+++ Information +++
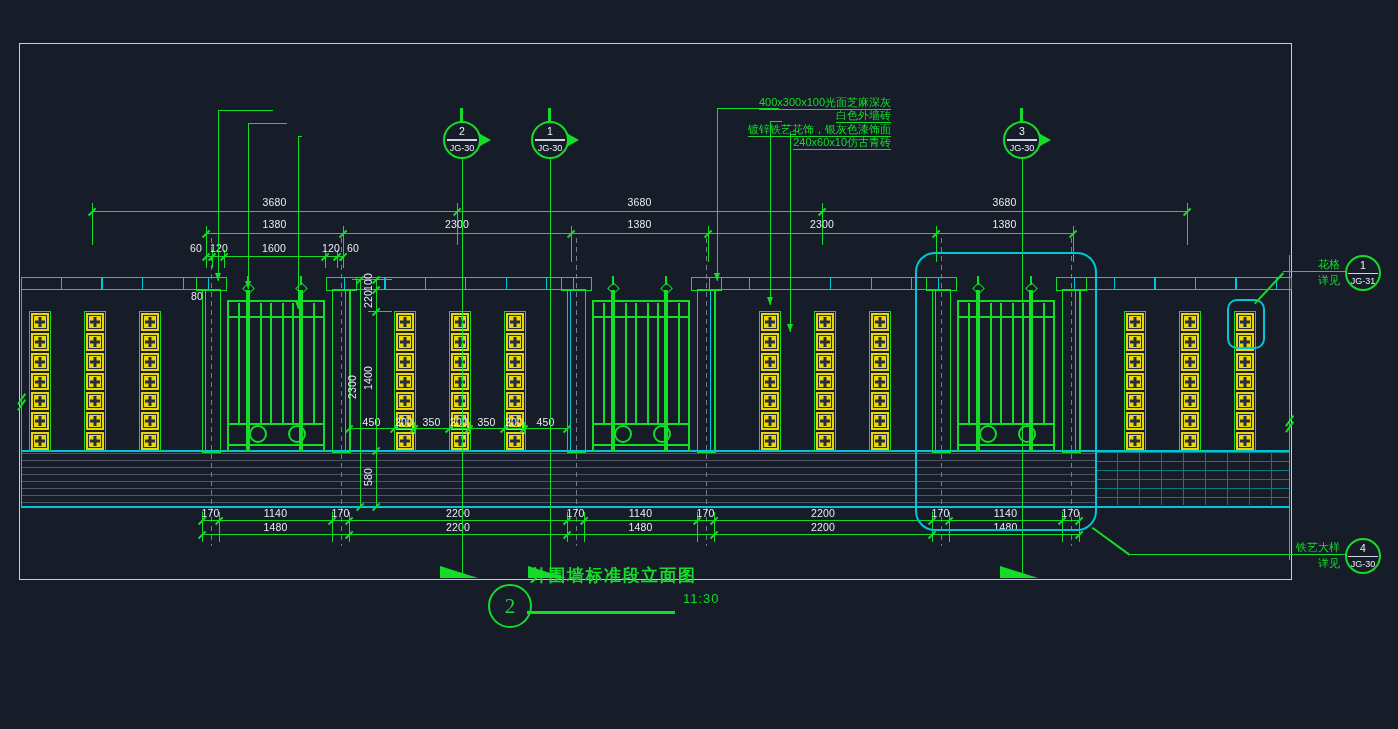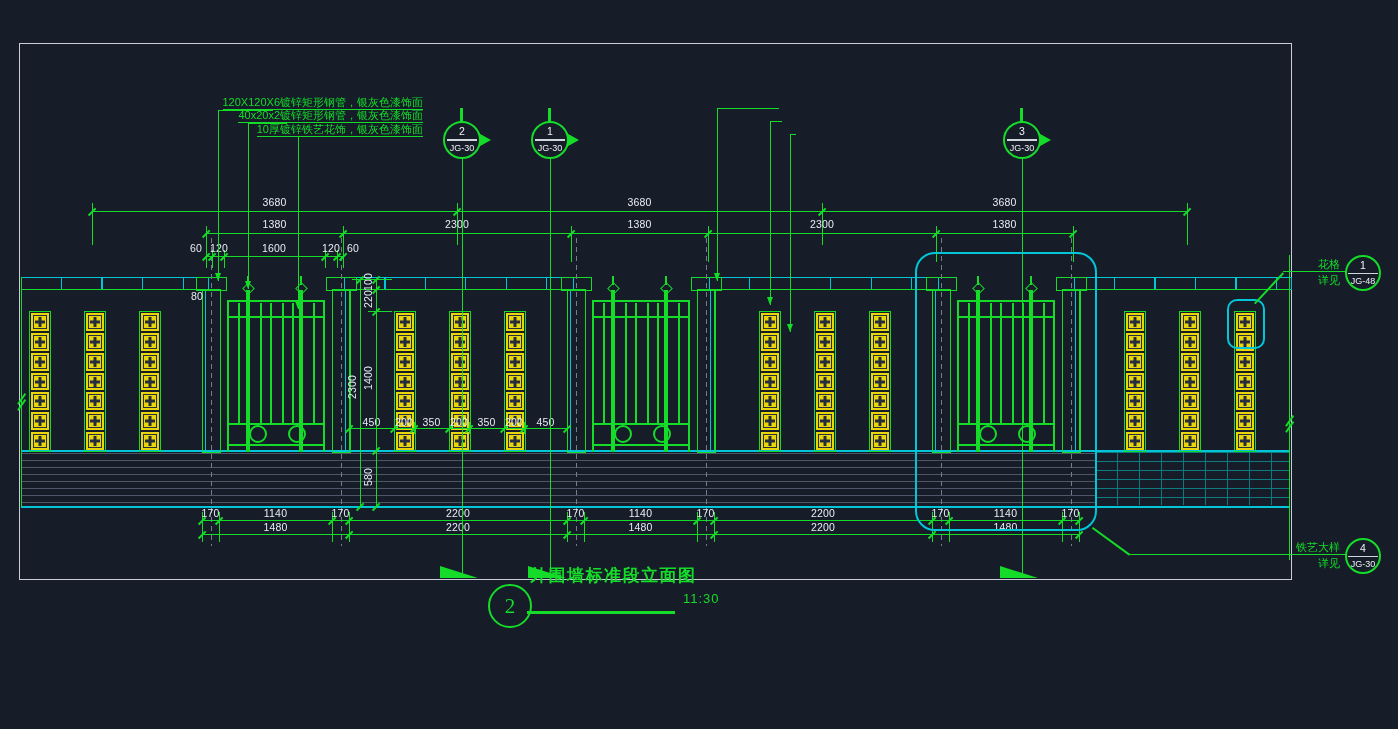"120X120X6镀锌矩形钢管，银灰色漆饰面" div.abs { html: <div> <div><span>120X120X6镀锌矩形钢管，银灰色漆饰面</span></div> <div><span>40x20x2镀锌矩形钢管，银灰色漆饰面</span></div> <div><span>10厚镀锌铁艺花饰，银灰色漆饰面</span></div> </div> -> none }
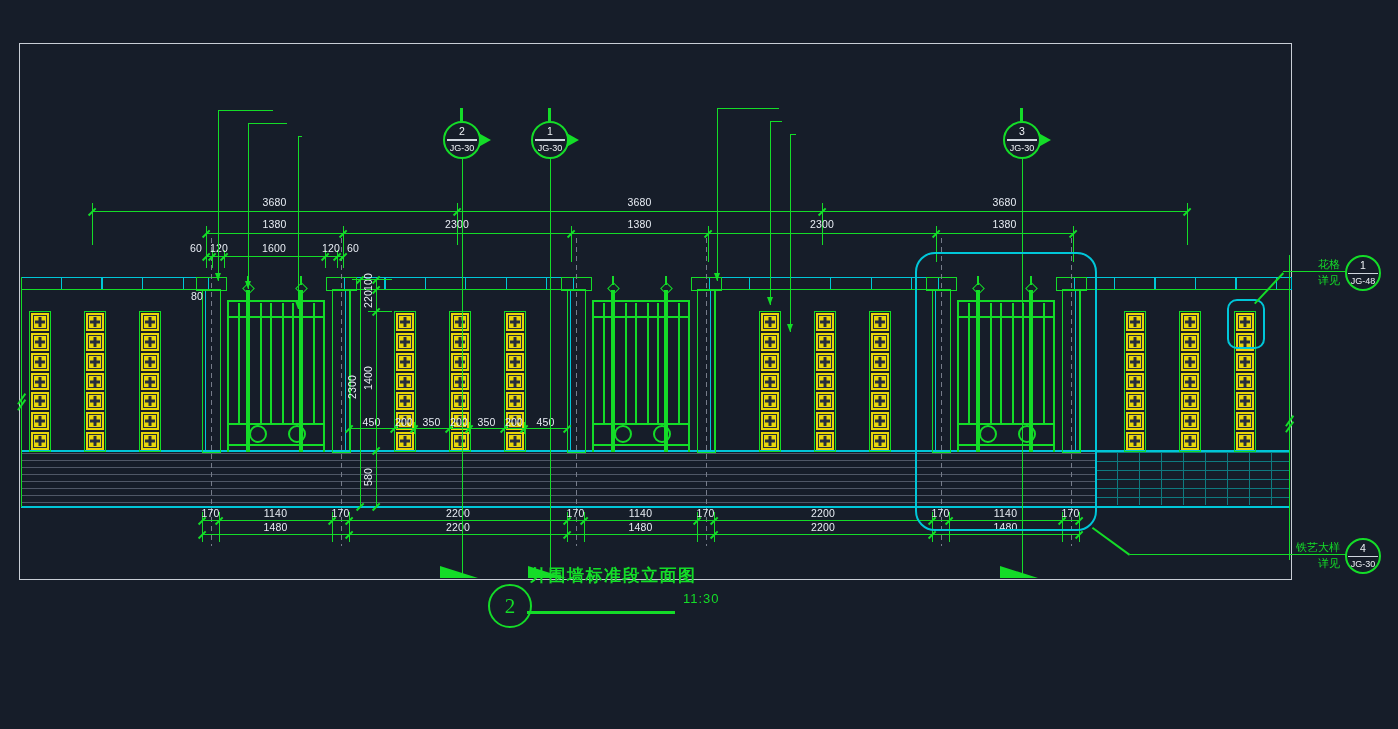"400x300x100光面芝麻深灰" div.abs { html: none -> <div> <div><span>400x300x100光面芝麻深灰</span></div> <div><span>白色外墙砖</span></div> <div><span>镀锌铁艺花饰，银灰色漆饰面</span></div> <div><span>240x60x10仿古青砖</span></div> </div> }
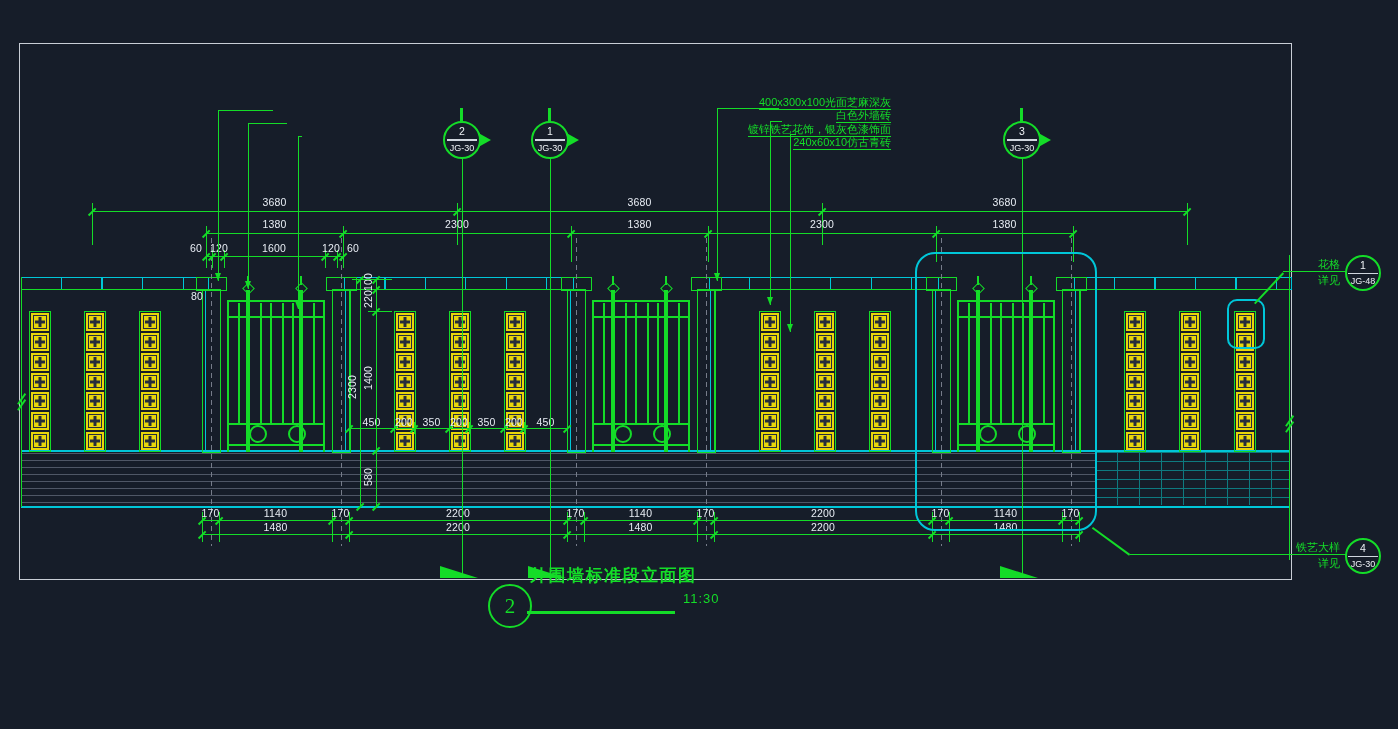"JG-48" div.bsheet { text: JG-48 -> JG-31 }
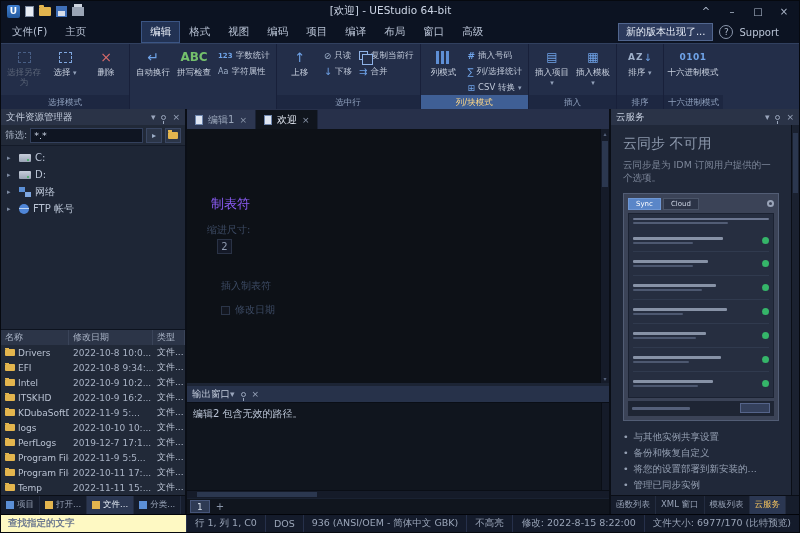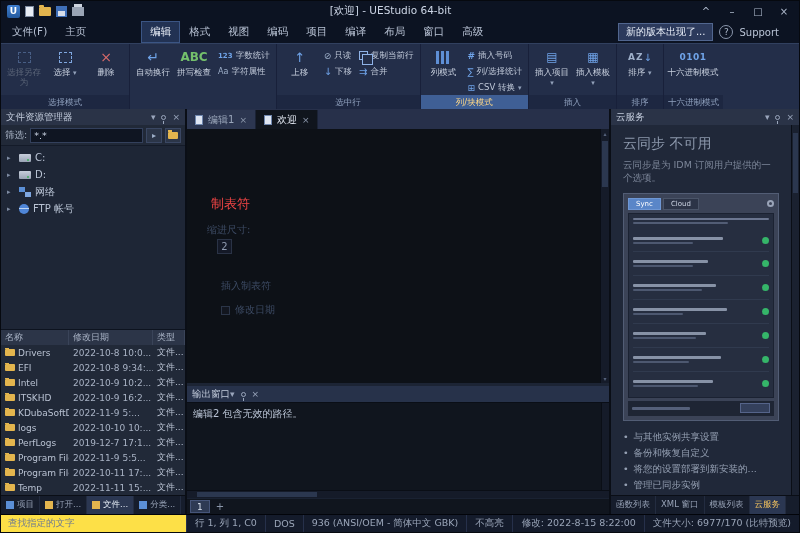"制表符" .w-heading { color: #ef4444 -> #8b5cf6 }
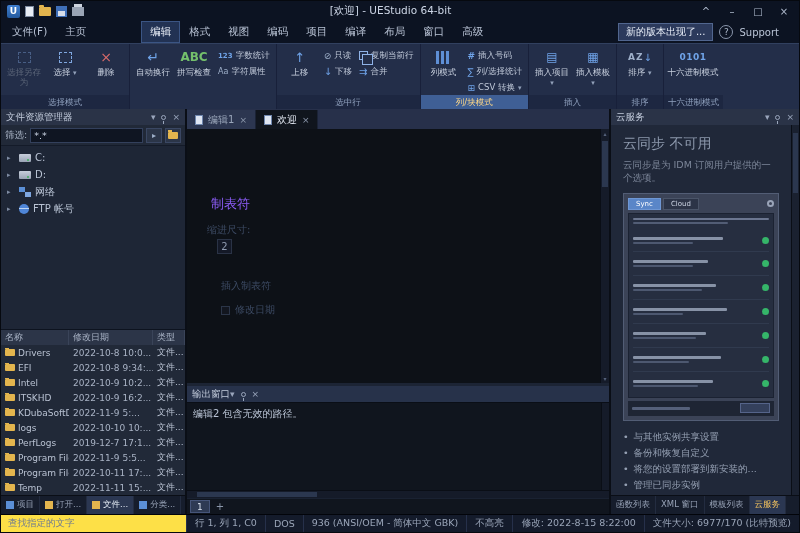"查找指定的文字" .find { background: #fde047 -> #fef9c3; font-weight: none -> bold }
+++
[What the exercise asks] Could the entries be output exactly as written, but without their images?

[The completed task]
"120X120X6镀锌矩形钢管，银灰色漆饰面" div.abs { html: <div> <div><span>120X120X6镀锌矩形钢管，银灰色漆饰面</span></div> <div><span>40x20x2镀锌矩形钢管，银灰色漆饰面</span></div> <div><span>10厚镀锌铁艺花饰，银灰色漆饰面</span></div> </div> -> none }
"400x300x100光面芝麻深灰" div.abs { html: none -> <div> <div><span>400x300x100光面芝麻深灰</span></div> <div><span>白色外墙砖</span></div> <div><span>镀锌铁艺花饰，银灰色漆饰面</span></div> <div><span>240x60x10仿古青砖</span></div> </div> }
"JG-48" div.bsheet { text: JG-48 -> JG-31 }
"制表符" .w-heading { color: #ef4444 -> #8b5cf6 }
"查找指定的文字" .find { background: #fde047 -> #fef9c3; font-weight: none -> bold }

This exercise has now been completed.